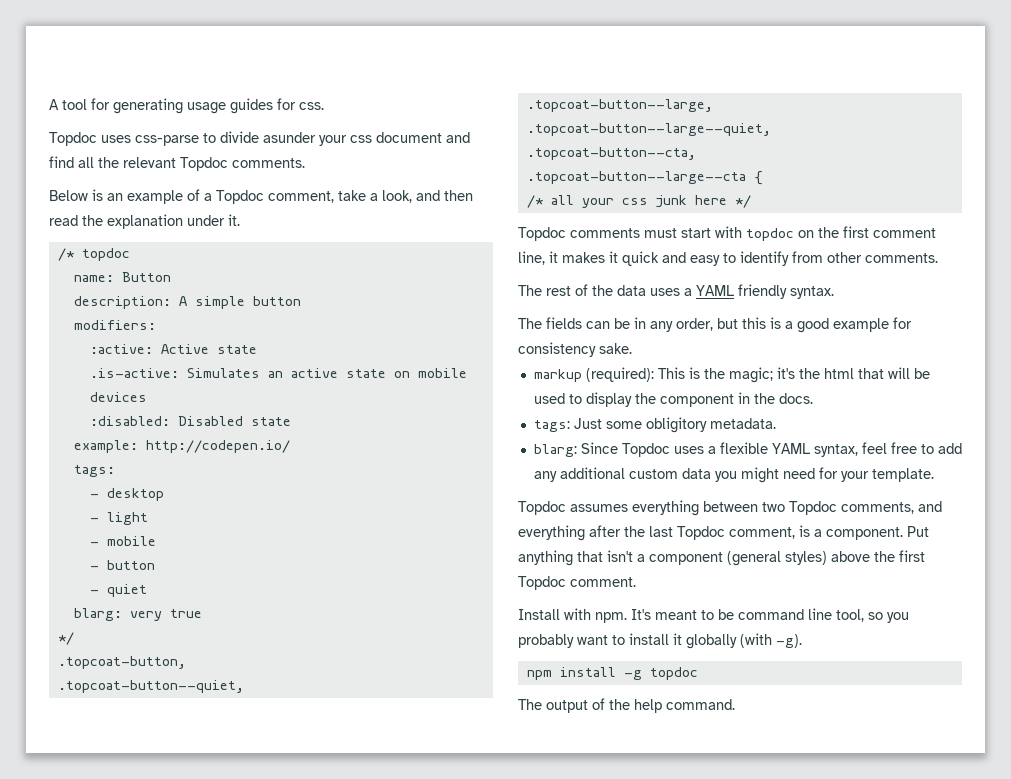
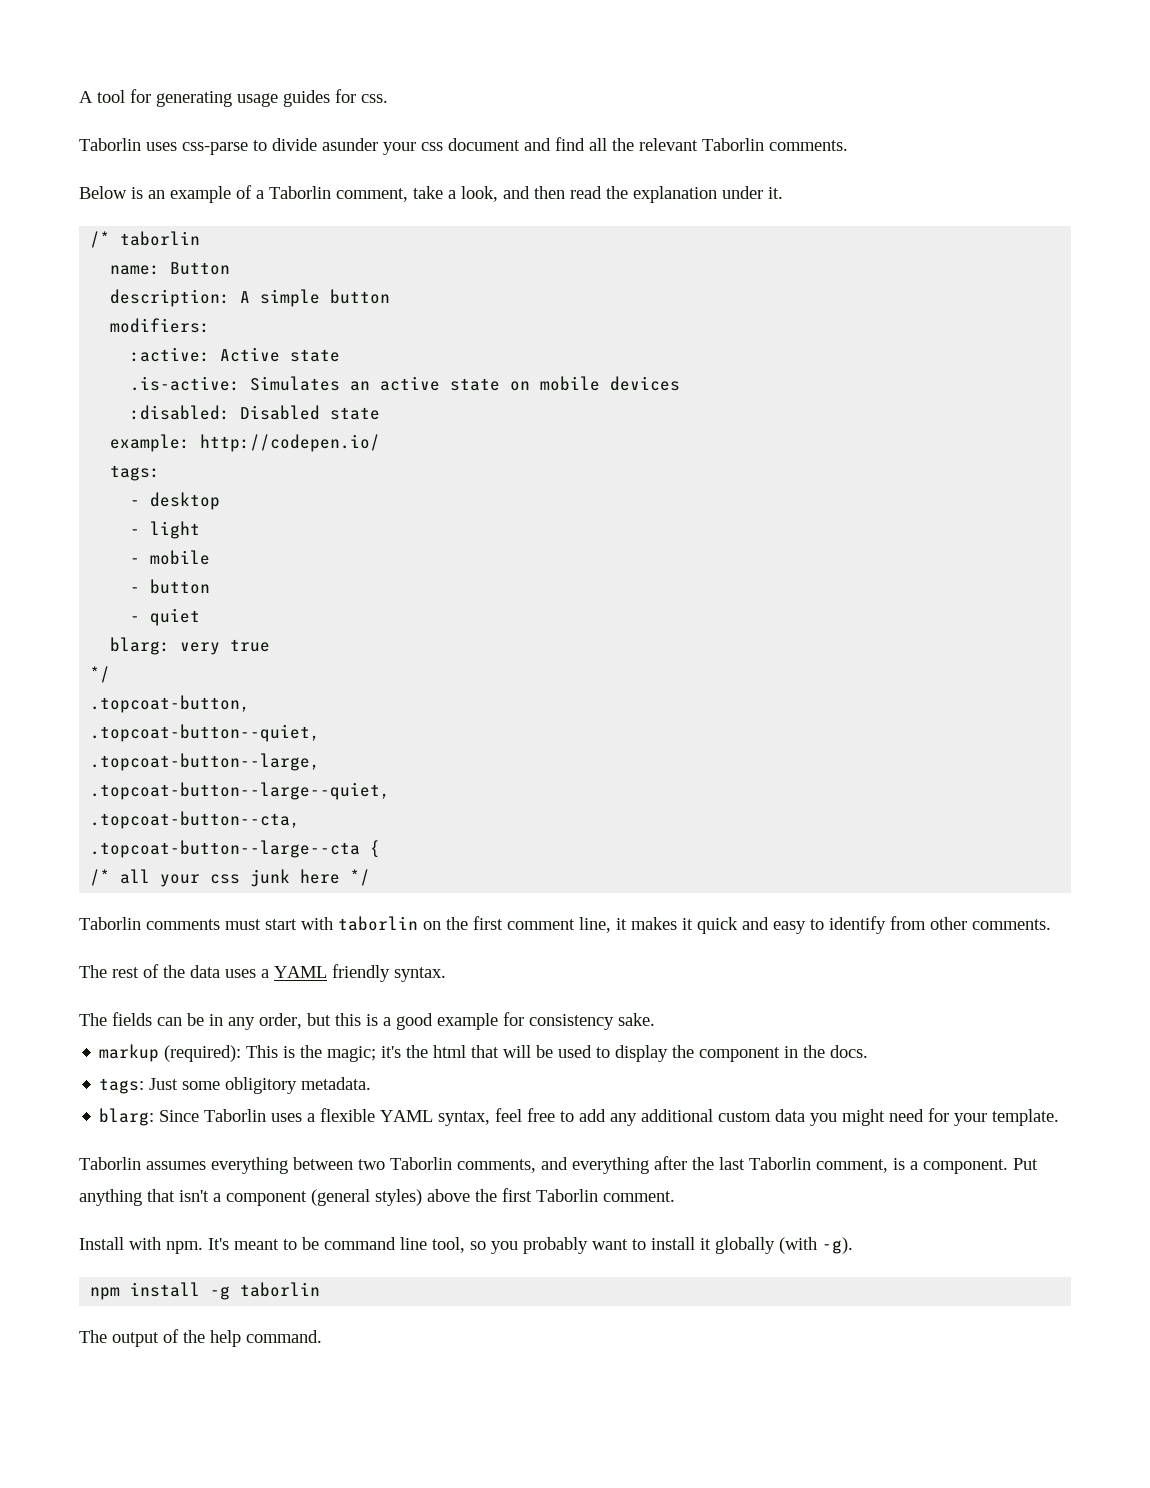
[49,132,97,146] Topdoc -> [79,138,141,151] Taborlin
[180,157,228,171] Topdoc -> [702,138,764,151] Taborlin
[216,190,264,204] Topdoc -> [269,186,331,199] Taborlin
[81,248,130,261] topdoc -> [120,231,201,246] taborlin
[518,227,566,241] Topdoc -> [79,917,141,930] Taborlin
[746,228,794,241] topdoc -> [338,916,418,931] taborlin
[621,443,670,457] Topdoc -> [204,1109,267,1122] Taborlin
[518,501,566,515] Topdoc -> [79,1157,141,1170] Taborlin
[789,501,837,515] Topdoc -> [390,1157,452,1170] Taborlin
[677,526,725,540] Topdoc -> [749,1157,811,1170] Taborlin
[518,576,566,590] Topdoc -> [536,1189,598,1202] Taborlin
[649,667,698,680] topdoc -> [240,1282,321,1297] taborlin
* * *
An exact, word-for-word version of the material is required, free of pictures.

[49,132,97,146] Topdoc -> [79,138,141,151] Taborlin
[180,157,228,171] Topdoc -> [702,138,764,151] Taborlin
[216,190,264,204] Topdoc -> [269,186,331,199] Taborlin
[81,248,130,261] topdoc -> [120,231,201,246] taborlin
[518,227,566,241] Topdoc -> [79,917,141,930] Taborlin
[746,228,794,241] topdoc -> [338,916,418,931] taborlin
[621,443,670,457] Topdoc -> [204,1109,267,1122] Taborlin
[518,501,566,515] Topdoc -> [79,1157,141,1170] Taborlin
[789,501,837,515] Topdoc -> [390,1157,452,1170] Taborlin
[677,526,725,540] Topdoc -> [749,1157,811,1170] Taborlin
[518,576,566,590] Topdoc -> [536,1189,598,1202] Taborlin
[649,667,698,680] topdoc -> [240,1282,321,1297] taborlin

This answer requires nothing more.